Extract all lines that hold "командой" from the records below.

═════ GIVEN ENTRIES

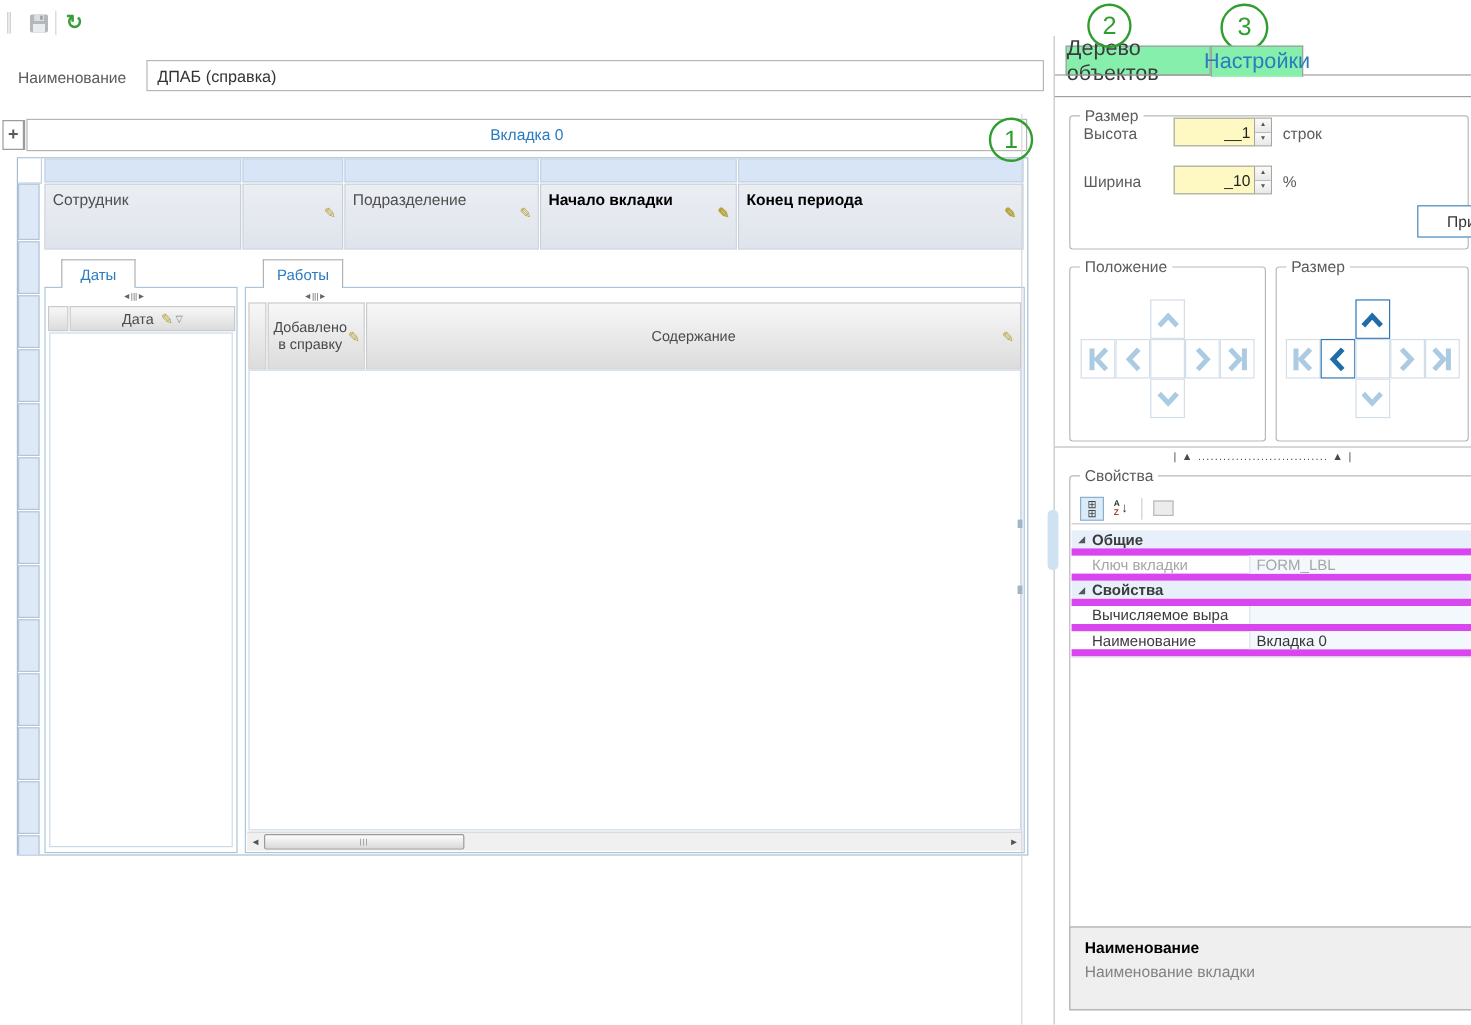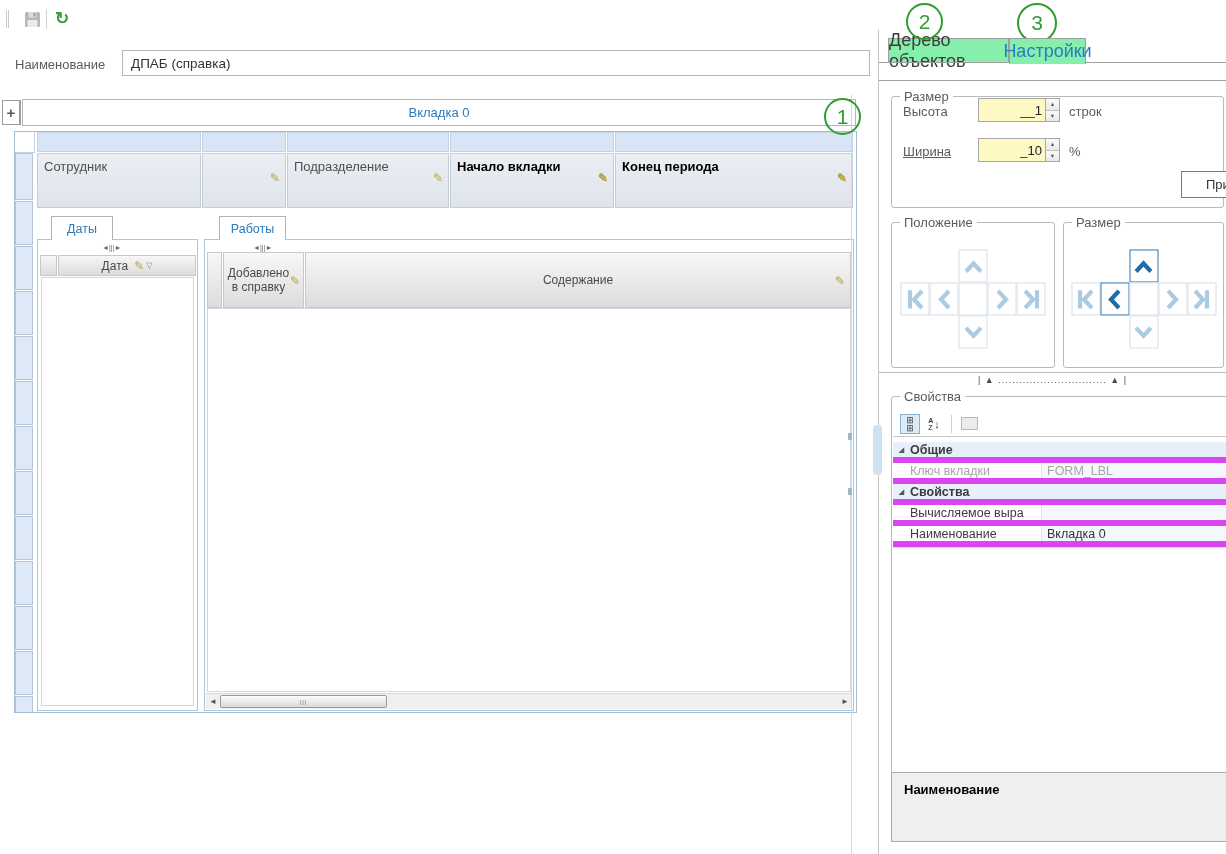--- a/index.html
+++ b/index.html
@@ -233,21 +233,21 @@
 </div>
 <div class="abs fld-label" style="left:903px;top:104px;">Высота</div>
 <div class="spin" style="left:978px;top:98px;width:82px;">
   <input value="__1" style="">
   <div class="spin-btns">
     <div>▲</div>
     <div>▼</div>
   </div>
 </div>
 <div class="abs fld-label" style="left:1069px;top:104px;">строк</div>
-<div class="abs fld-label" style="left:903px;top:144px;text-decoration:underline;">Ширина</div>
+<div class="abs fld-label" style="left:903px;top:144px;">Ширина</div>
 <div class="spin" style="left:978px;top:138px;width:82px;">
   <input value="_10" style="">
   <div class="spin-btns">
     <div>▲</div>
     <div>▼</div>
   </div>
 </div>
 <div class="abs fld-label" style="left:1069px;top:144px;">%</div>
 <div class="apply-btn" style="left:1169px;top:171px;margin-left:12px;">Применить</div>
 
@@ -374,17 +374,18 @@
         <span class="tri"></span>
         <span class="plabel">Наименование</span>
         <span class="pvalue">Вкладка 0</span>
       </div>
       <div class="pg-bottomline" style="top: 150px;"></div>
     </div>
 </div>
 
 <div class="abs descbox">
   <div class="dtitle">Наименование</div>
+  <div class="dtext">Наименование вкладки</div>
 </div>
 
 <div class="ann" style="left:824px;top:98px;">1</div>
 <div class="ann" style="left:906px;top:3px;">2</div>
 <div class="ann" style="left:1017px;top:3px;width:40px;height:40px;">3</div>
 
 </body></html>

══════════
═════ GIVEN ENTRIES

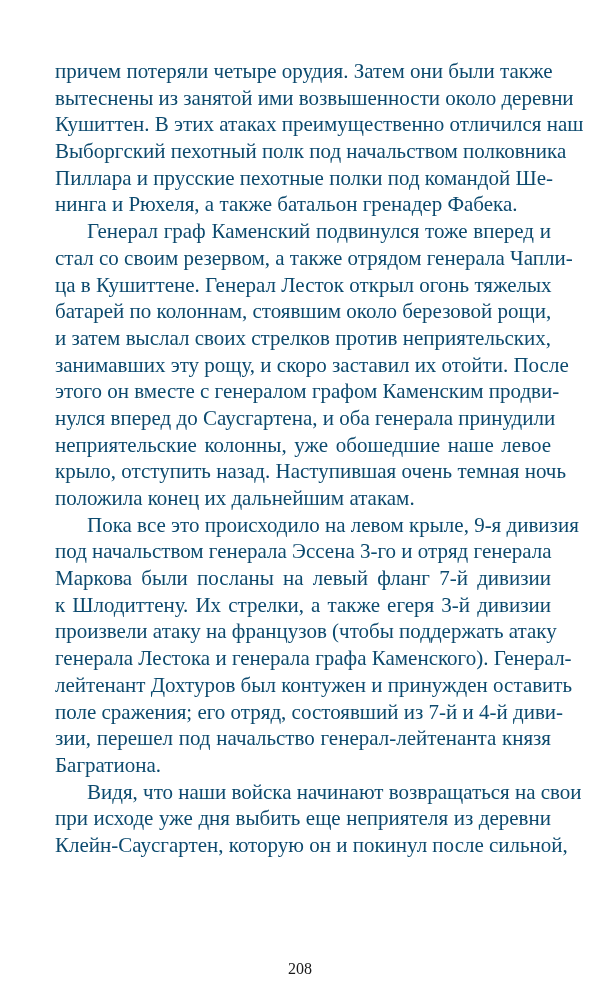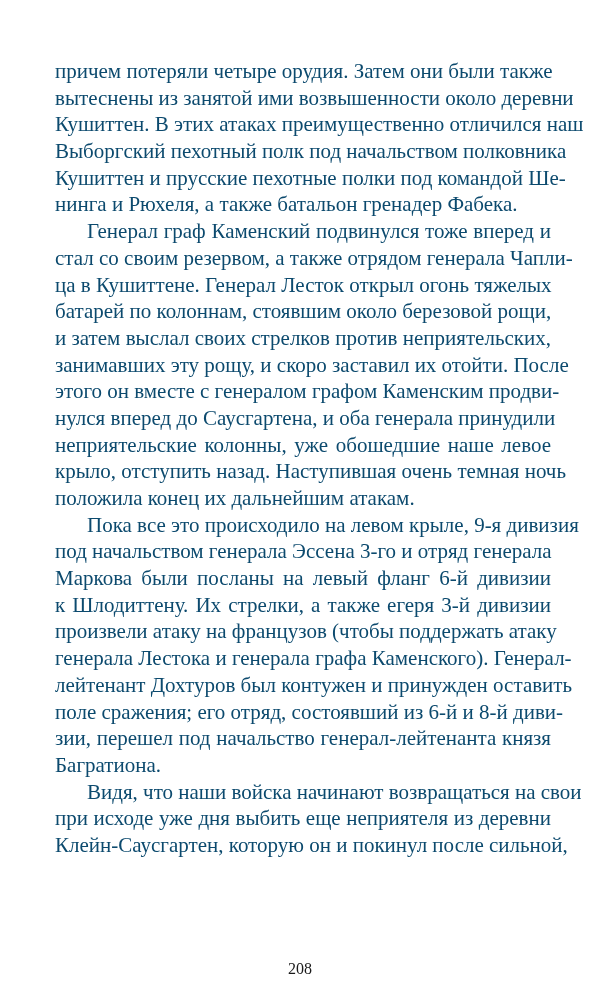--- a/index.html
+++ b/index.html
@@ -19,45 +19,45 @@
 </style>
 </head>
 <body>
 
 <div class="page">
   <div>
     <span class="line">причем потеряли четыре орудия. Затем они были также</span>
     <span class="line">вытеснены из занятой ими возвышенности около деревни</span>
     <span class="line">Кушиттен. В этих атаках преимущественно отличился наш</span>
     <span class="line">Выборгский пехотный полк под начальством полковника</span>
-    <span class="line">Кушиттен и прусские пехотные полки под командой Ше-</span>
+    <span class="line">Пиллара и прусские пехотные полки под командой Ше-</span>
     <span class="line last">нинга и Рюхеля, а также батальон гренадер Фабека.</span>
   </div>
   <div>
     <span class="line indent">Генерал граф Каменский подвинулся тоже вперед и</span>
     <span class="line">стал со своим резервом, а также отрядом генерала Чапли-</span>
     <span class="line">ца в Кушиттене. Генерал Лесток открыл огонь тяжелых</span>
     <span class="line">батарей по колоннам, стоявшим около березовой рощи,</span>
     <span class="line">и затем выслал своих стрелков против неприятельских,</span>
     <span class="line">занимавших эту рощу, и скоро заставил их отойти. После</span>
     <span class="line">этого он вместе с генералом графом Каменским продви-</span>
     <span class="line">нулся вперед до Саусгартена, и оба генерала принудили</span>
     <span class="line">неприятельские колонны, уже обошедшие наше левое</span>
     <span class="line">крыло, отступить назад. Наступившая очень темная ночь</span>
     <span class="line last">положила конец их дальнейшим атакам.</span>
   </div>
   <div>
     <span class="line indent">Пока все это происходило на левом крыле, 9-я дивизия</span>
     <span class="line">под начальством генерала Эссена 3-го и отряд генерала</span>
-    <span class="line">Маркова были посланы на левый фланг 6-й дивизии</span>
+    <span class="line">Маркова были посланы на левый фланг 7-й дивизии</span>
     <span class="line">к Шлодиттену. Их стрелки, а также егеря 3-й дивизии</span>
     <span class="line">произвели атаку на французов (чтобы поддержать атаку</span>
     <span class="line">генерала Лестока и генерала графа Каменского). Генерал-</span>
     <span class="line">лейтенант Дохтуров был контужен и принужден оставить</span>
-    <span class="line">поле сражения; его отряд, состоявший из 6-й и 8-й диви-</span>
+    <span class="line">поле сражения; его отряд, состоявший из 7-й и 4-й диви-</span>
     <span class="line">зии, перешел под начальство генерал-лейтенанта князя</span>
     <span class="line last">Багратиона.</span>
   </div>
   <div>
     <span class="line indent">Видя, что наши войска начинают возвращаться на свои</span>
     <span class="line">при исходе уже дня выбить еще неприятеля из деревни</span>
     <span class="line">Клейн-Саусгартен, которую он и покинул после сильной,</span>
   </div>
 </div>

══════════

- [ANSWER TO THIS PROBLEM]:
-    <span class="line">Кушиттен и прусские пехотные полки под командой Ше-</span>
+    <span class="line">Пиллара и прусские пехотные полки под командой Ше-</span>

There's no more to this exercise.